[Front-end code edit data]
== Segment start ==

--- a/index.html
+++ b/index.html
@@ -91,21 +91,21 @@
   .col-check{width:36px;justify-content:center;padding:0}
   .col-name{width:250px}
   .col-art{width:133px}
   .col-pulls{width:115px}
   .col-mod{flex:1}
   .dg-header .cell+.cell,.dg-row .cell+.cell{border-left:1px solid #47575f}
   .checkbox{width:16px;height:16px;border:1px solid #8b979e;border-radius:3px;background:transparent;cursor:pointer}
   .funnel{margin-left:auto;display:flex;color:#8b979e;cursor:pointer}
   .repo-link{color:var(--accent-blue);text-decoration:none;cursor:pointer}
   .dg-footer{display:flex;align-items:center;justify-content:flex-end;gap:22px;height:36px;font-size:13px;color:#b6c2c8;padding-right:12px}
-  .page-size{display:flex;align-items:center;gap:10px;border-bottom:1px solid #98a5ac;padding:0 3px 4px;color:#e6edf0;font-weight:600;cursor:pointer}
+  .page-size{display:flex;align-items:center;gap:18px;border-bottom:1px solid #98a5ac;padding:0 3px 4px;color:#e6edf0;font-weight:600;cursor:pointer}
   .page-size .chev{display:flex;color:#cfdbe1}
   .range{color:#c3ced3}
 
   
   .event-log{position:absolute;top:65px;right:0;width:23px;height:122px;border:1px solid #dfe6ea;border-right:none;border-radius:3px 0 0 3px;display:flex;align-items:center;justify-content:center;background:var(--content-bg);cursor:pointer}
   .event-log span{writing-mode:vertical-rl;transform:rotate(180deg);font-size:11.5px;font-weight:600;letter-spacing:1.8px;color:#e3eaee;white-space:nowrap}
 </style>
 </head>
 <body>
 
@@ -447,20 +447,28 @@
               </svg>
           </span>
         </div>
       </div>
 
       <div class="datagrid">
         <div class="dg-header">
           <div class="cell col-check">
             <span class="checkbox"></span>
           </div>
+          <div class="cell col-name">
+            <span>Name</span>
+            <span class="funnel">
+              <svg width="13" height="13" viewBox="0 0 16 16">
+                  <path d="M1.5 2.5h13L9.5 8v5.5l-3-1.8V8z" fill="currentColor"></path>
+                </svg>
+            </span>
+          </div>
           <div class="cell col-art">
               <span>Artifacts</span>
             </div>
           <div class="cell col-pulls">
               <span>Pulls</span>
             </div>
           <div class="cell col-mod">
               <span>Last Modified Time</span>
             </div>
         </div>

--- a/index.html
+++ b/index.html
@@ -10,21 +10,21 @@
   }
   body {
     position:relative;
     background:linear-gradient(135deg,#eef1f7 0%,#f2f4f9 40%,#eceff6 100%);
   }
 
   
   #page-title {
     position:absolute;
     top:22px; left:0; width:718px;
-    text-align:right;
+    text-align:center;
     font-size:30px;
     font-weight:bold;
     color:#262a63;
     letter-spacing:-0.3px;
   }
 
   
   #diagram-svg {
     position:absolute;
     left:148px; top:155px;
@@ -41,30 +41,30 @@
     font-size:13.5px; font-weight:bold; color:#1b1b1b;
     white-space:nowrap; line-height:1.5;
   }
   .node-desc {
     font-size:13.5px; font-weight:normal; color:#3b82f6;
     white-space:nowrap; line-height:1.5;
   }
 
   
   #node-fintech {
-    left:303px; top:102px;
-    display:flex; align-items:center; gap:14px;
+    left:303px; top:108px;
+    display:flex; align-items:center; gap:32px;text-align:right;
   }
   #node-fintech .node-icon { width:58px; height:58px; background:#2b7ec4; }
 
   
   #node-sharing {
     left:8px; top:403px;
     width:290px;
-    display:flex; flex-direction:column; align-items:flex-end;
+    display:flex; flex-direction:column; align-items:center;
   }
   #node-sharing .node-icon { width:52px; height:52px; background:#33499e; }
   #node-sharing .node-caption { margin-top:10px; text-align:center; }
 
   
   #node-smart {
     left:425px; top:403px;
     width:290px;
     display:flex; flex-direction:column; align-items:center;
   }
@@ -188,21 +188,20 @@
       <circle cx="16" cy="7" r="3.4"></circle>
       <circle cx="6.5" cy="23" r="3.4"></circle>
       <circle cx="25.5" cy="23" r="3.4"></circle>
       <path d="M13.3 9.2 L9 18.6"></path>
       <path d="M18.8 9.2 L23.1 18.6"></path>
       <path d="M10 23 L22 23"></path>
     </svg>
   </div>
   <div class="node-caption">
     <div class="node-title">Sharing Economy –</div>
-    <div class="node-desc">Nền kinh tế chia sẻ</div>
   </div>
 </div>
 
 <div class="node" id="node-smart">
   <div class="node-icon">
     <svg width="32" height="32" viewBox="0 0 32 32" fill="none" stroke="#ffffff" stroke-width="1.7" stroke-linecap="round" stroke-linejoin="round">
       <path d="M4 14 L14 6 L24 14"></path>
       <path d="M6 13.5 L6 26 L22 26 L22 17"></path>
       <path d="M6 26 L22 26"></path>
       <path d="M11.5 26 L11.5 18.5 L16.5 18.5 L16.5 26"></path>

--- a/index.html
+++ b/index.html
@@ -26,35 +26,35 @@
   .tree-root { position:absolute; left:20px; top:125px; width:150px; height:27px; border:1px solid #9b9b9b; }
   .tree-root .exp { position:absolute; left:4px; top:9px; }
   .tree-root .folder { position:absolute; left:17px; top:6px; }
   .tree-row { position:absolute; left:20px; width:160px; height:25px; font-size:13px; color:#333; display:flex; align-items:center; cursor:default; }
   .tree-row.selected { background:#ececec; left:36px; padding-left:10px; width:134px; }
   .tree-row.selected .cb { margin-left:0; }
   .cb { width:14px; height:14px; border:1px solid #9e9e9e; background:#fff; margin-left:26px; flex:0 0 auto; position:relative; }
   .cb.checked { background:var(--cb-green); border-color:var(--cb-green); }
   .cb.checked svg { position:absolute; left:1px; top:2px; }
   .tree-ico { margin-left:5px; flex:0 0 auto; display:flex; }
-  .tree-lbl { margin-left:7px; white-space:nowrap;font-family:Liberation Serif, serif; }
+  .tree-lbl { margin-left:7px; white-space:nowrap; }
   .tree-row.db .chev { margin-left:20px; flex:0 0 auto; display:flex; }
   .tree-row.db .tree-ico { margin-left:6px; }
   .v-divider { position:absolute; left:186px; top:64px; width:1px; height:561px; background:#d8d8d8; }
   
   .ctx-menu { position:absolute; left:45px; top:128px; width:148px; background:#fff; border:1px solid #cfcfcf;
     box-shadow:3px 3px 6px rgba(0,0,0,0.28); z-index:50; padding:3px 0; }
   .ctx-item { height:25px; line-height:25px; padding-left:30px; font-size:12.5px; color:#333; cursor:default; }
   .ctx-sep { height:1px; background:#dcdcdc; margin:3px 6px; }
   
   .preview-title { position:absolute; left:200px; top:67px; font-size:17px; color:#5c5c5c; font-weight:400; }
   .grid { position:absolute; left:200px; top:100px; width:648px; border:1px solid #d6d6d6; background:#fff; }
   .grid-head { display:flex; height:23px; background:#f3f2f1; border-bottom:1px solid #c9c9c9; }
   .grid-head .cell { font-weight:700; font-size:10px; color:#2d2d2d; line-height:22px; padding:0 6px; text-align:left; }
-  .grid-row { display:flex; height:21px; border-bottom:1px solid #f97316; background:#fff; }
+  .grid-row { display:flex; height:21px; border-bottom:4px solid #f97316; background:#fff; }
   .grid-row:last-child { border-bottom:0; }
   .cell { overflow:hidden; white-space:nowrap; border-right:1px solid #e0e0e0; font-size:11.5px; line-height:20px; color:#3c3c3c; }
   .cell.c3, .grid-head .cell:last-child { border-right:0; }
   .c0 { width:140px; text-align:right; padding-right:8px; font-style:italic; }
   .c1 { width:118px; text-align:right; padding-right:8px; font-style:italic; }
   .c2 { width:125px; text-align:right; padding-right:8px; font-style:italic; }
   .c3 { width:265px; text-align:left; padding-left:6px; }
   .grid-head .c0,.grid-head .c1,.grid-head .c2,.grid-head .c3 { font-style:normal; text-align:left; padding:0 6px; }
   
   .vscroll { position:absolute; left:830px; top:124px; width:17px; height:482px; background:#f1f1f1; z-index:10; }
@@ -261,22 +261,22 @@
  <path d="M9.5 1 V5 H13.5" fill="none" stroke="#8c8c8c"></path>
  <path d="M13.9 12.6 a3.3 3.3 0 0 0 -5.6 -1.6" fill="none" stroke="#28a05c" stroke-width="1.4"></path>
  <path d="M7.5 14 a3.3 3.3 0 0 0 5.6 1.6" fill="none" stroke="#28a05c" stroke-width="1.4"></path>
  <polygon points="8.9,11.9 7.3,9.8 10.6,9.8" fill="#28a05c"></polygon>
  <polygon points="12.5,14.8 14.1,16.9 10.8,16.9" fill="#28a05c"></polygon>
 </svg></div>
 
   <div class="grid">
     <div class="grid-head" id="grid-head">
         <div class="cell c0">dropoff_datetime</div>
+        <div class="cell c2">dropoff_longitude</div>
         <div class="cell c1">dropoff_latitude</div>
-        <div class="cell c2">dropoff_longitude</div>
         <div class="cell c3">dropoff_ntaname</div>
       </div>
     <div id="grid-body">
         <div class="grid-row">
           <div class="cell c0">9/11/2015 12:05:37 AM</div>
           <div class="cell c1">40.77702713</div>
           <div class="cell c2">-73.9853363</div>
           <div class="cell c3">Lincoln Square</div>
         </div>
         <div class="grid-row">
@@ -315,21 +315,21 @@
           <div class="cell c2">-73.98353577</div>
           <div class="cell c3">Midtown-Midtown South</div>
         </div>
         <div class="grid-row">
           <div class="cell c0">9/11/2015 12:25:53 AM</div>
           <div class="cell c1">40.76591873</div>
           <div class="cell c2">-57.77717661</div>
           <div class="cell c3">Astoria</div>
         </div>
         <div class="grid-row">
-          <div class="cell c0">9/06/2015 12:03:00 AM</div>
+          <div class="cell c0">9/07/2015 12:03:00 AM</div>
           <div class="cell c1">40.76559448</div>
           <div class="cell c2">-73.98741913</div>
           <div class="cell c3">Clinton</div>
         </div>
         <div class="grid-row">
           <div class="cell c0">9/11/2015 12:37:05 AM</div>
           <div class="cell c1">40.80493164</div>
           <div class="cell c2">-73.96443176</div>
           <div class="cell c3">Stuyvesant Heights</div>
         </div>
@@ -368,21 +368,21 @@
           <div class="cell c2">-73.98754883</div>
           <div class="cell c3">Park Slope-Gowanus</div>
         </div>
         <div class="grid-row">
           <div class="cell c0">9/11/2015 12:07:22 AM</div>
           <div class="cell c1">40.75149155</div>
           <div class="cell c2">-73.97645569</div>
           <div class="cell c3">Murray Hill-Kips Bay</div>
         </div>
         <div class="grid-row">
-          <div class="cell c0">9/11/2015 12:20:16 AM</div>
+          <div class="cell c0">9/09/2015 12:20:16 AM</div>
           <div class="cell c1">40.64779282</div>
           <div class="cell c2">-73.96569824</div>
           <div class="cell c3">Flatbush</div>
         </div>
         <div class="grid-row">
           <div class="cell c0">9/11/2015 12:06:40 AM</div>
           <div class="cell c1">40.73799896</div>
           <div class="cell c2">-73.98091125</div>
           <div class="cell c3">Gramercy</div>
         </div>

== Segment end ==

▶ **Exercise goal**
Take every line from the records that holds "checkbox" and copy it down.

▶ **Solution to the problem**
   .checkbox{width:16px;height:16px;border:1px solid #8b979e;border-radius:3px;background:transparent;cursor:pointer}
             <span class="checkbox"></span>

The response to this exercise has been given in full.